The Java database API, JDBC, requires that the database being used
support ANSI SQL2 as the query language. The SQL language itself is worthy of a tiny
mini-industry within the publishing field, so covering it is well
beyond the scope of this book.[1] The SQL in this book,
however, stays away from the more complex areas of the language and
instead sticks with basic DELETE
,
INSERT
, SELECT
, and
UPDATE
statements. For a short overview of SQL,
check out Chapter 2.
The only additional level of complexity I use consists of stored procedures in the later chapters. Stored procedures are precompiled SQL stored on the database server and executed by naming the procedure and passing parameters to it. In other words, a stored procedure is much like a database server function. Stored procedures provide an easy mechanism for separating Java programmers from database issues and improving database performance.
JDBC is in a SQL-level API that allows you to embed SQL statements as arguments to methods in JDBC interfaces. To enable you to do this in a database-independent fashion, JDBC requires database vendors (such as those mentioned earlier in this chapter) to furnish a runtime implementation of its interfaces. These implementations route your SQL calls to the database in the proprietary fashion it recognizes. As the programmer, though, you do not ever have to worry about how it is routing SQL statements. The façade provided by JDBC gives you complete freedom from any issues related to particular database issues; you can run the same code no matter what database is present.
Transaction management involves packaging related database transactions into a single unit and handling any error conditions that result. To get through this book, you need only to understand basic transaction management in the form of beginning a transaction and either committing it on success or aborting it on failure. JDBC provides you with the ability to auto-commit any transaction on the atomic level (that is, statement by statement) or wait until a series of statements have succeeded (or failed) and call the appropriate commit (or rollback) method.

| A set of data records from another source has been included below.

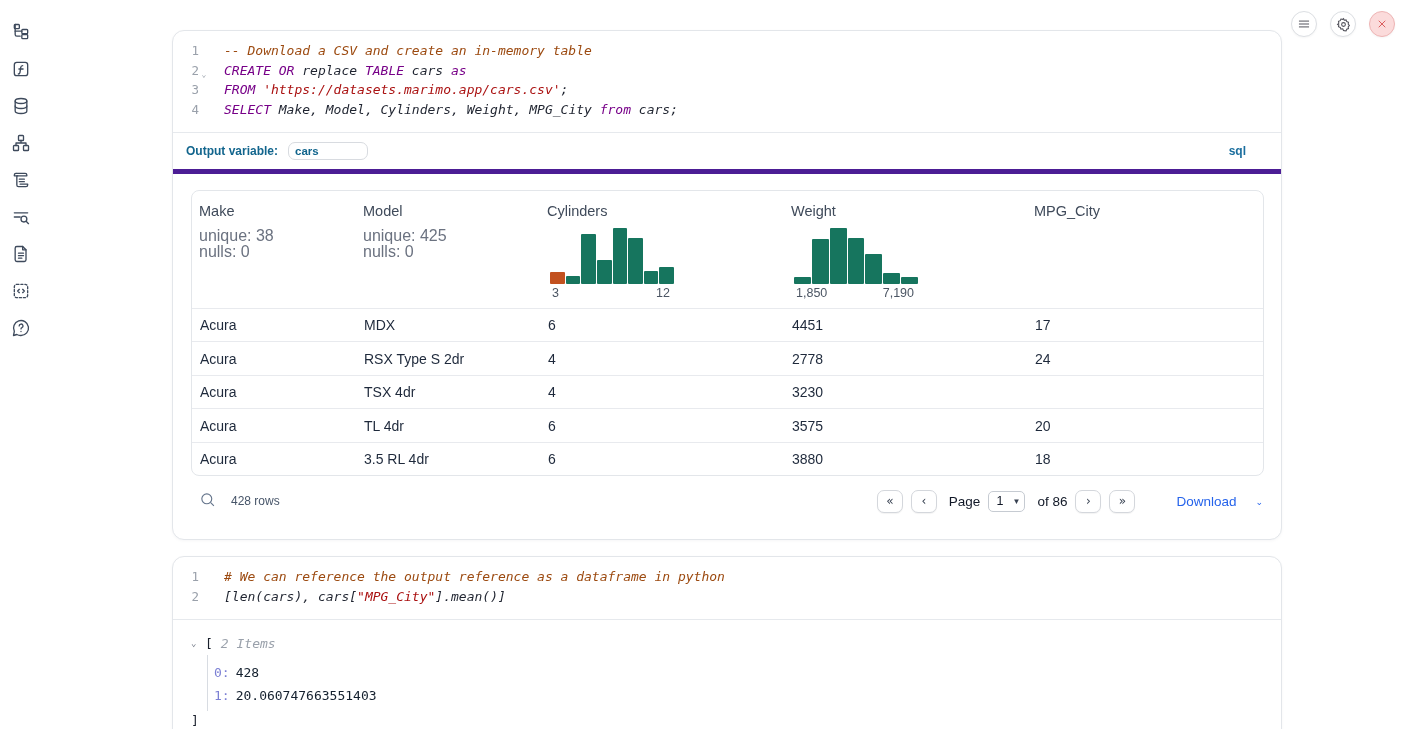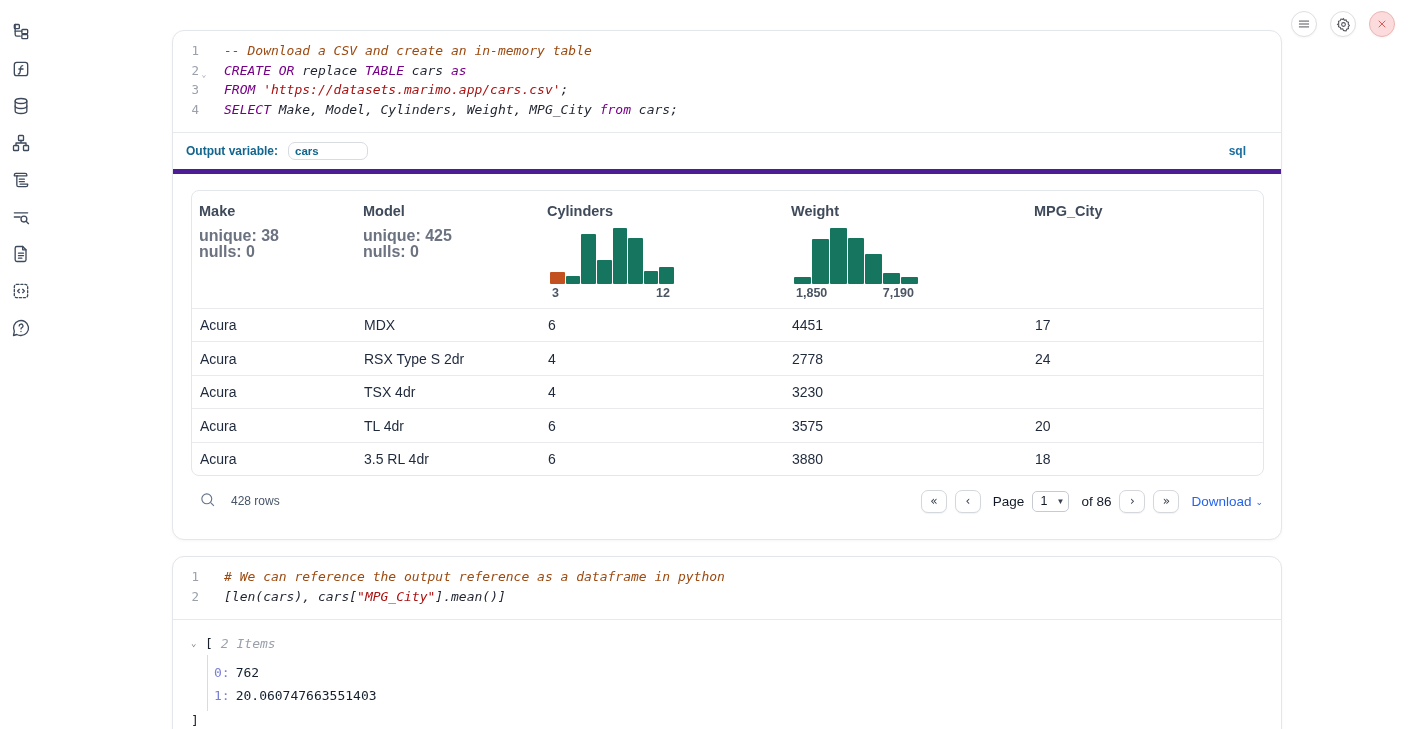--- a/index.html
+++ b/index.html
@@ -55,7 +55,7 @@
   .cell-output { padding:16px 18px 0 18px; }
   .table-card { width:1073px; border:1px solid #e3e6ea; border-radius:8px; overflow:hidden; }
   .t-grid { display:grid; grid-template-columns:164px 184px 244px 243px auto; }
-  .th-cell { padding:12px 8px 8px 7px;font-weight:bold; }
+  .th-cell { padding:12px 8px 8px 7px; }
   .th-title { font-size:14.5px; color:#3f4a5a; }
   .th-stats { margin-top:9px; }
   .th-stat { font-size:16px; color:#6b7280; line-height:16px; }

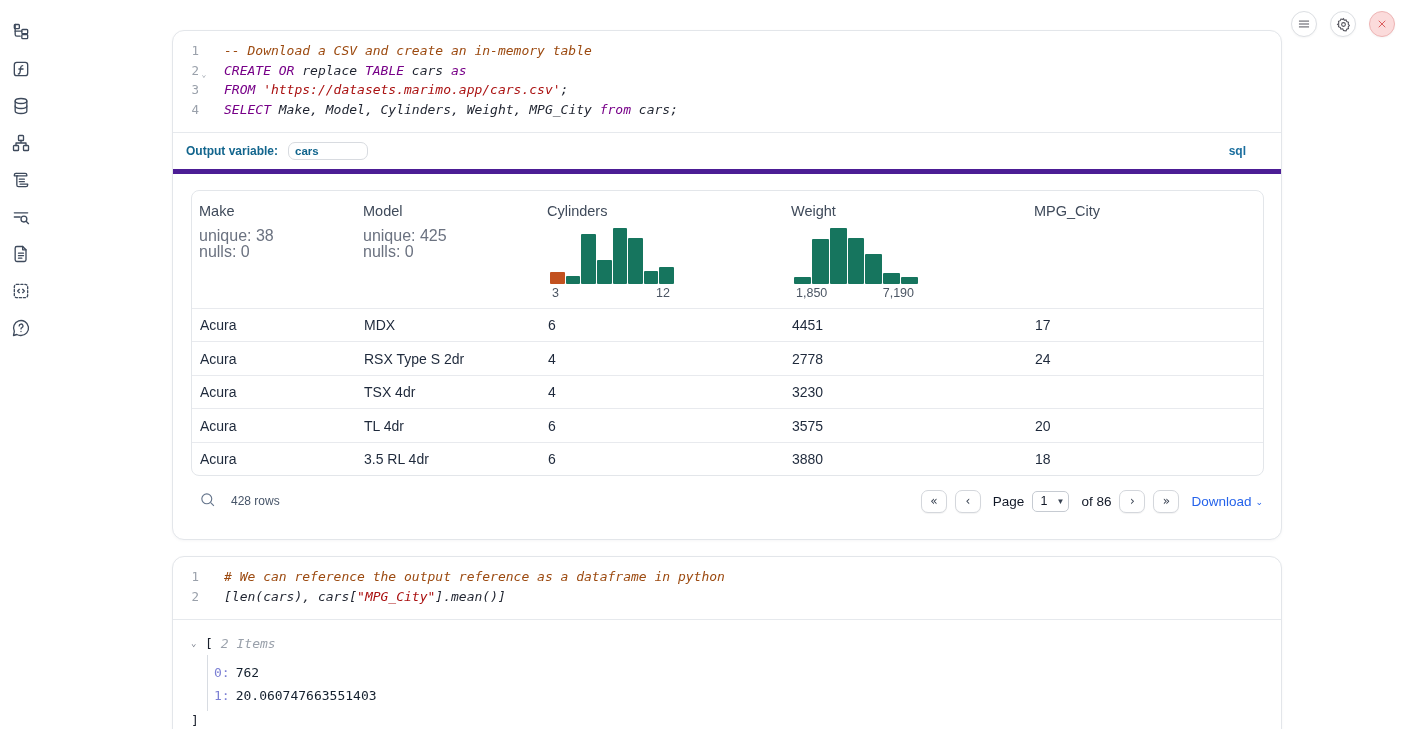--- a/index.html
+++ b/index.html
@@ -78,7 +78,7 @@
     display:flex; align-items:center; justify-content:space-between; padding:0 4px 0 7px;
     font-size:12.5px; color:#111827; cursor:pointer; }
   .pg-select .caret { font-size:8px; color:#374151; }
-  .download { margin-left:4px; display:flex; align-items:center; gap:4px; color:#2563eb;
+  .download { margin-left:33px; display:flex; align-items:center; gap:19px; color:#2563eb;
     font-size:13.5px; cursor:pointer; }
   .download .caret { font-size:9px; transform:translateY(1px); }
   .sql-footer-pad { height:24px; }

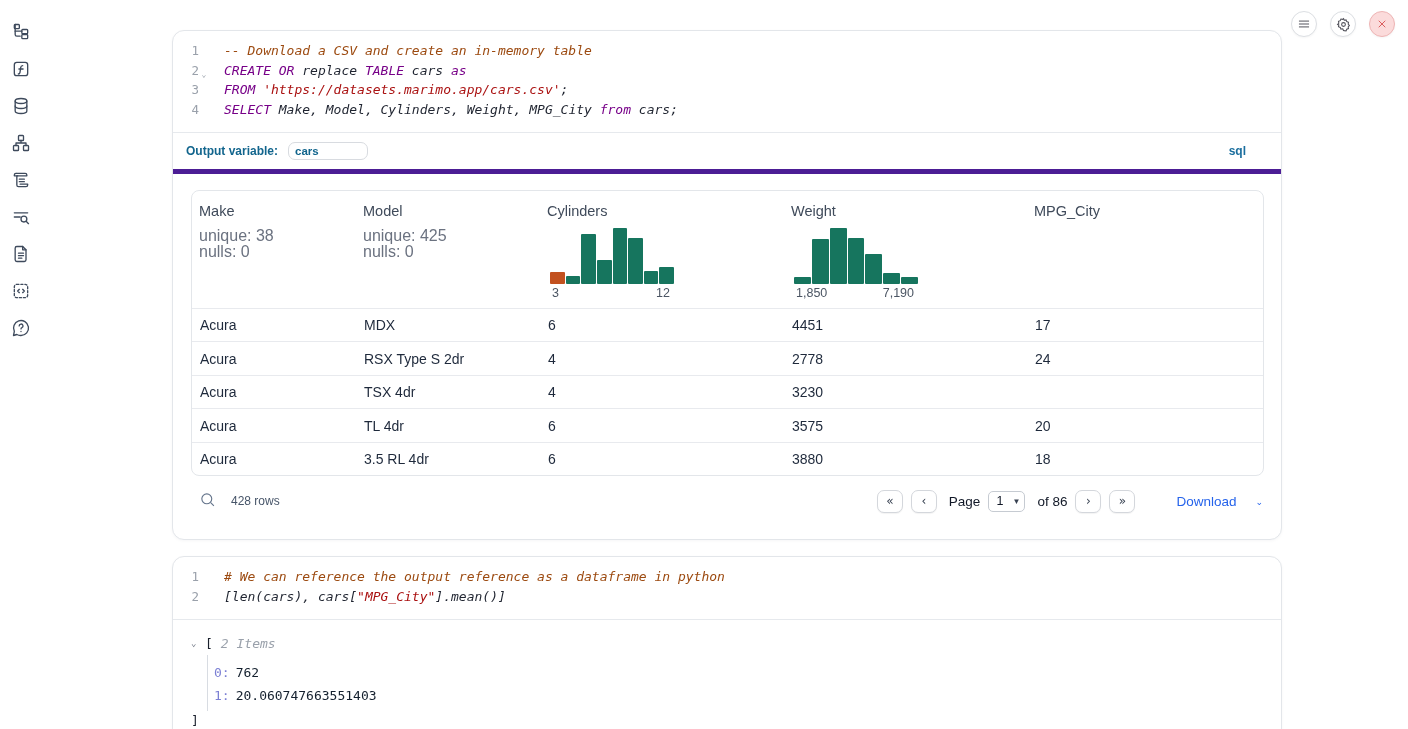--- a/index.html
+++ b/index.html
@@ -347,7 +347,7 @@
           <span class="tree-items-label">2 Items</span>
         </div>
         <div class="tree-entries">
-            <div class="tree-entry"><span class="tree-key">0:</span><span class="tree-val">762</span></div>
+            <div class="tree-entry"><span class="tree-key">0:</span><span class="tree-val">428</span></div>
             <div class="tree-entry"><span class="tree-key">1:</span><span class="tree-val">20.060747663551403</span></div>
           </div>
         <div class="tree-close tree-bracket">]</div>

A Java application can use one of three major database architectures:
Relational database
Object database
Object-relational database
The overwhelming majority of today’s database applications use relational databases. The JDBC API is thus heavily biased toward relational databases and their standard query language, SQL. Relational databases find and provide relationships between data, so they collide head-on with object solutions such as Java, since object-oriented philosophy dictates that an object’s behavior is inseparable from its data. In choosing the object-oriented reality of Java, you need to create a translation layer that maps the relational world into your object world. While JDBC provides you with access to relational databases, it leaves the issue of object-to-relational mapping up to you.
Object databases, on the other hand, do not attempt to separate object data from behavior. The best way to think of an object database is as a permanent store of objects with which your applications can interface. This object-oriented encapsulation of data, however, makes it difficult to relate data as well as relational databases do. Additionally, with JDBC so tightly bound to SQL, it is difficult to create JDBC drivers to run against an object database. As of the writing of this book, Sun, in cooperation with the Object Database Management Group (ODMG), is working on a specification for a Java object database API.
Object-relational databases enjoy a “best of both worlds” advantage by providing both object and relational means of accessing data. Until recently, object relational databases have relied almost entirely on C++ objects to act as their object store. With all of the excitement around Java, however, object-relational vendors are starting to enable their systems to support database objects written and extended in Java. In this realm, your Java objects do not need to map relational data into business objects. For the sake of easy, ad hoc querying, however, an object-relational database also provides complex relational queries; sometimes these queries can even be done in an ANSI SQL superset language.
[1] O’Reilly is publishing a SQL reference guide, SQL in a Nutshell, by Kevin Kline with Daniel Kline.